If lawyers take the time, they can record the lessons they learn from their practice. Among the many forms recordation takes, this blog has recognized guidelines, checklists, and annotations. Here, to make explicit my tacit posts, I have collected them.

As to checklists (See my post of Jan. 26, 2010: checklists with 9 references.).

Guidelines differ from checklists in that the former discuss what to do, the latter just list steps to take (See my post of July 2, 2007: when a law department lawyer should or may retain a firm; Feb. 16, 2008: when to retain a law firm; Aug. 26, 2008: pro bono involvements; April 22, 2009: Cisco’s guidelines for patent preparation and prosecution; March 4, 2010: Law Society guidelines as the services of management consultants; March 9, 2010 #2: Council on Litigation Management’s travel rules; and Aug. 25, 2010: protocols for trademark usage.).

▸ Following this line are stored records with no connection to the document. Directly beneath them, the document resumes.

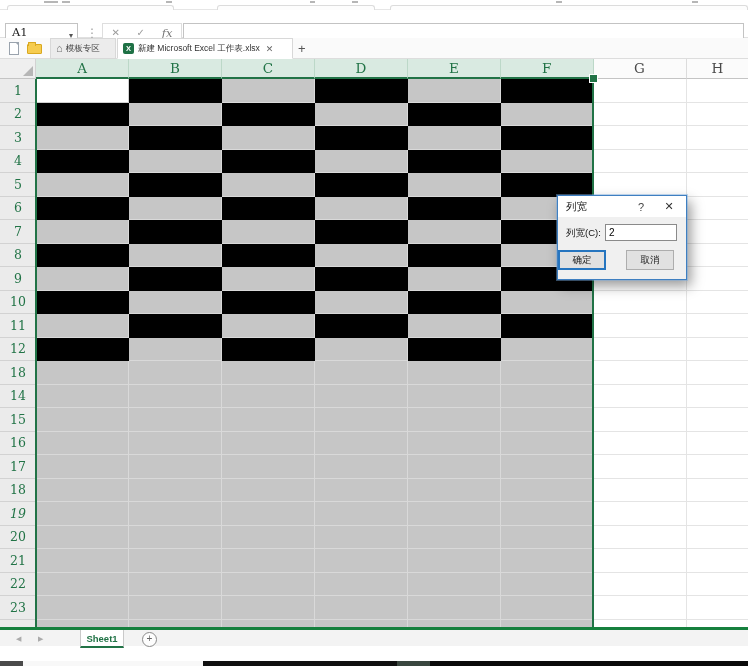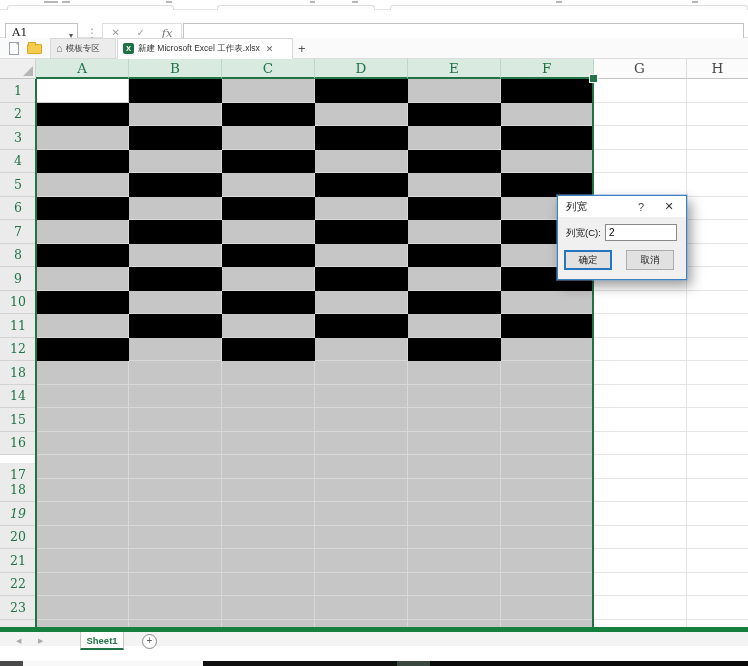"确定" .dlg-ok { left: 6px -> 0 }
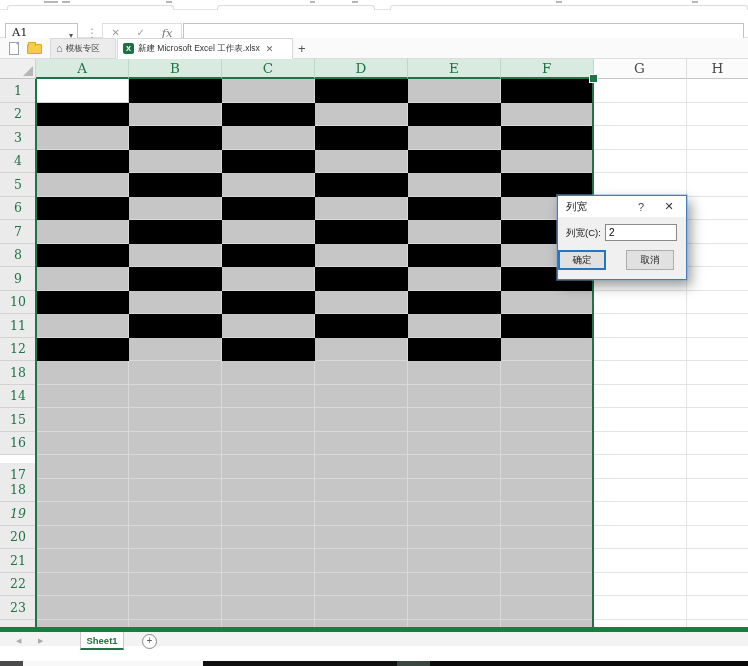"17" div.rowhead { margin-top: 8px -> none }
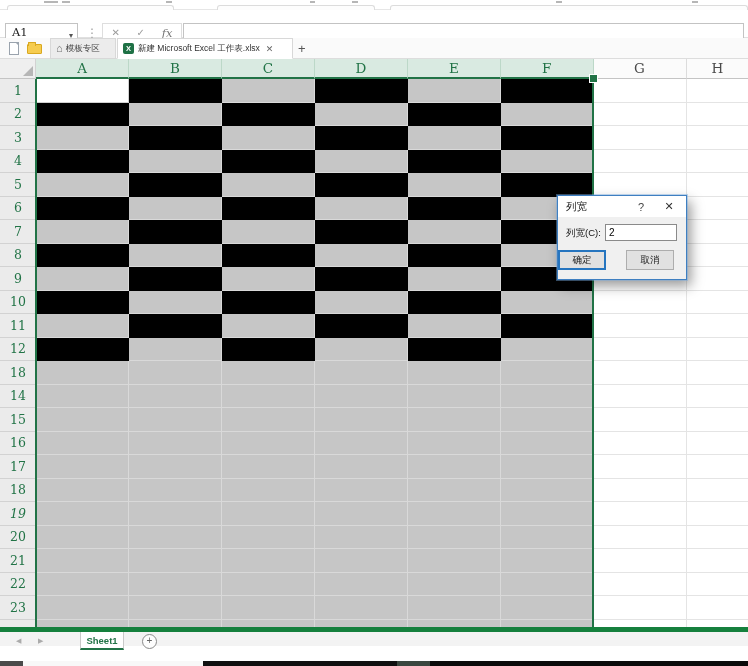"Sheet1" .sheet-bar { border-top: 5px solid #15803d -> 3px solid #15803d }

Annotations codify knowledge about documents (See my post of Aug. 31, 2005: common documents and notations; Oct. 1, 2006: Board software with a note-taking function; Dec. 17, 2007: clause libraries; April 6, 2009: use plain English for client-oriented documents; April 27, 2009: if guidelines become tomes, gathering dust; Sept. 1, 2009: count annotations on legal intranet; and Aug. 10, 2010: Sidewiki annotations.).